Common ocular adverse side effects that occurred more frequently in the Lucentis arms than in the control group were mild to moderate and included conjunctival hemorrhage, eye pain, increased intraocular pressure and vitreous floaters. Serious ocular adverse events that occurred more frequently in the Lucentis-treated arms were uncommon and included endophthalmitis (approximately 1 percent). Among non-ocular serious adverse events, the frequency of cerebral vascular events was equal across all three arms.
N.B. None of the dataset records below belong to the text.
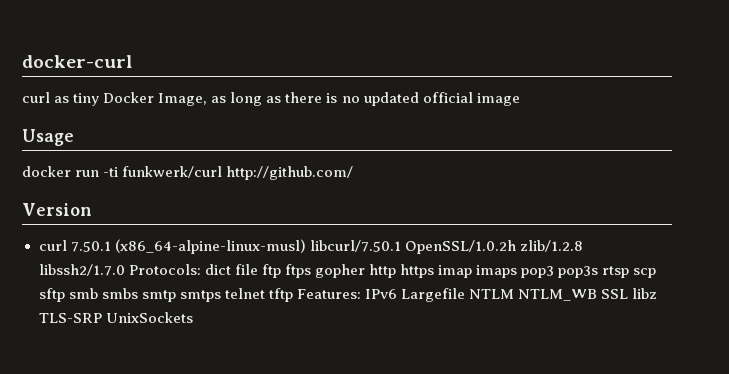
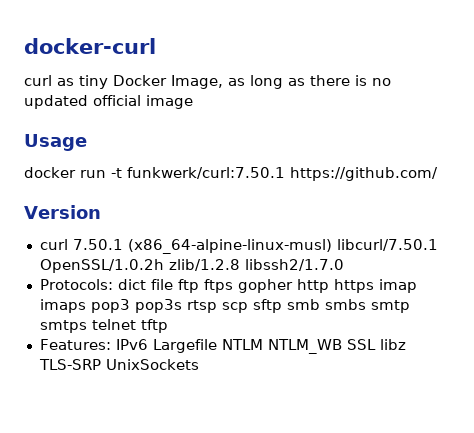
- docker run -ti funkwerk/curl http://github.com/
+ docker run -t funkwerk/curl:7.50.1 https://github.com/
- curl 7.50.1 (x86_64-alpine-linux-musl) libcurl/7.50.1 OpenSSL/1.0.2h zlib/1.2.8 libssh2/1.7.0 Protocols: dict file ftp ftps gopher http https imap imaps pop3 pop3s rtsp scp sftp smb smbs smtp smtps telnet tftp Features: IPv6 Largefile NTLM NTLM_WB SSL libz TLS-SRP UnixSockets
+ curl 7.50.1 (x86_64-alpine-linux-musl) libcurl/7.50.1 OpenSSL/1.0.2h zlib/1.2.8 libssh2/1.7.0
+ Protocols: dict file ftp ftps gopher http https imap imaps pop3 pop3s rtsp scp sftp smb smbs smtp smtps telnet tftp
+ Features: IPv6 Largefile NTLM NTLM_WB SSL libz TLS-SRP UnixSockets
The frequency of myocardial infarctions was slightly higher in patients treated with 0.5 mg of Lucentis than in the other two arms, although this difference was not statistically significant.

Lucentis is a humanized antibody fragment developed at Genentech and designed to bind and inhibit Vascular Endothelial Growth Factor A (VEGF-A), a protein that is believed to play a critical role in angiogenesis (the formation of new blood vessels).

Additional Phase III Studies

SAILOR

SAILOR (Safety Assessment of Intravitreal Lucentis for AMD) is a Phase IIIb clinical study of Lucentis for patients with all subtypes of new or recurrent active subfoveal wet AMD. It is a one-year study designed to evaluate the safety of two different doses (0.3 mg and 0.5 mg) of Lucentis administered once a month for three months and thereafter as needed based on criteria-based re-treatment options. The study will be conducted at more than 100 sites in the United States and will enroll approximately 5,000 patients. Enrollment in the SAILOR study began in November 2005.

PIER

Genentech is also conducting PIER (A Phase IIIb, Multicenter, Randomized, Double-Masked, Sham Injection-Controlled Study of the Efficacy and Safety of Ranibizumab in Subjects with Subfoveal Choroidal Neovasularization with or without Classic CNV Secondary to Age-Related Macular Degeneration) with 184 patients in the United States. In this trial, Lucentis is administered once per month for the first three months followed thereafter by doses once every three months for a total of 24 months. Enrollment in this study is complete and preliminary results are expected in the first half of 2006.

MARINA

Earlier this year, Genentech announced positive preliminary one-year Phase III data on Lucentis from MARINA (Minimally classic/occult trial of the Anti- VEGF antibody Ranibizumab In the treatment of Neovascular AMD), a two-year study of 716 patients with minimally classic or occult wet AMD. Nearly 95 percent of patients treated with Lucentis maintained or improved vision at 12 months. Additional one-year results include:

* Twenty five percent (59/238) of patients treated with 0.3 mg of
Lucentis and 34 percent (81/240) treated with 0.5 mg of Lucentis
improved vision by a gain of 15 letters or more compared to
approximately 5 percent (11/238) of patients in the control group as
measured by the ETDRS eye chart.
* Nearly 40 percent (188/478) of Lucentis-treated patients achieved a
visual acuity score of 20/40 or better compared to 11 percent
(26/238) in the control group.
* Patients treated with Lucentis gained an average of seven letters in
visual acuity compared to study entry, while those in the control
group lost an average of 10.5 letters.
* The majority of patients treated with Lucentis (74.8 percent in the
0.3 mg group and 71.3 percent in the 0.5 mg group) experienced a
letter improvement of zero or more compared to 28.6 percent in the
sham group.

In October, Genentech announced that patients in the sham arm of the MARINA study would be crossed over to active treatment with Lucentis.

An analysis of the one-year data showed that adverse events were similar to those seen in earlier trials of Lucentis. Common side effects that occurred more frequently in the Lucentis arms than in the control group were mild to moderate and included conjunctival hemorrhage, eye pain and vitreous floaters. Serious ocular adverse events occurring more frequently in Lucentis-treated patients were infrequent (<1 percent) and included uveitis and endophthalmitis. There appeared to be no imbalance in serious non-ocular adverse events.<<

Unless the AE profile is worse than expected, but I don't think so. Confirms OSI's stupidity in buying EYET, IMO. No longer have trading position in DNA, but have an OSIP position, that I have hedged with sold calls.

Edit: I guess they're saving the 3 line improvement data for that medical meeting, unless some analyst gets it out of them on a CC.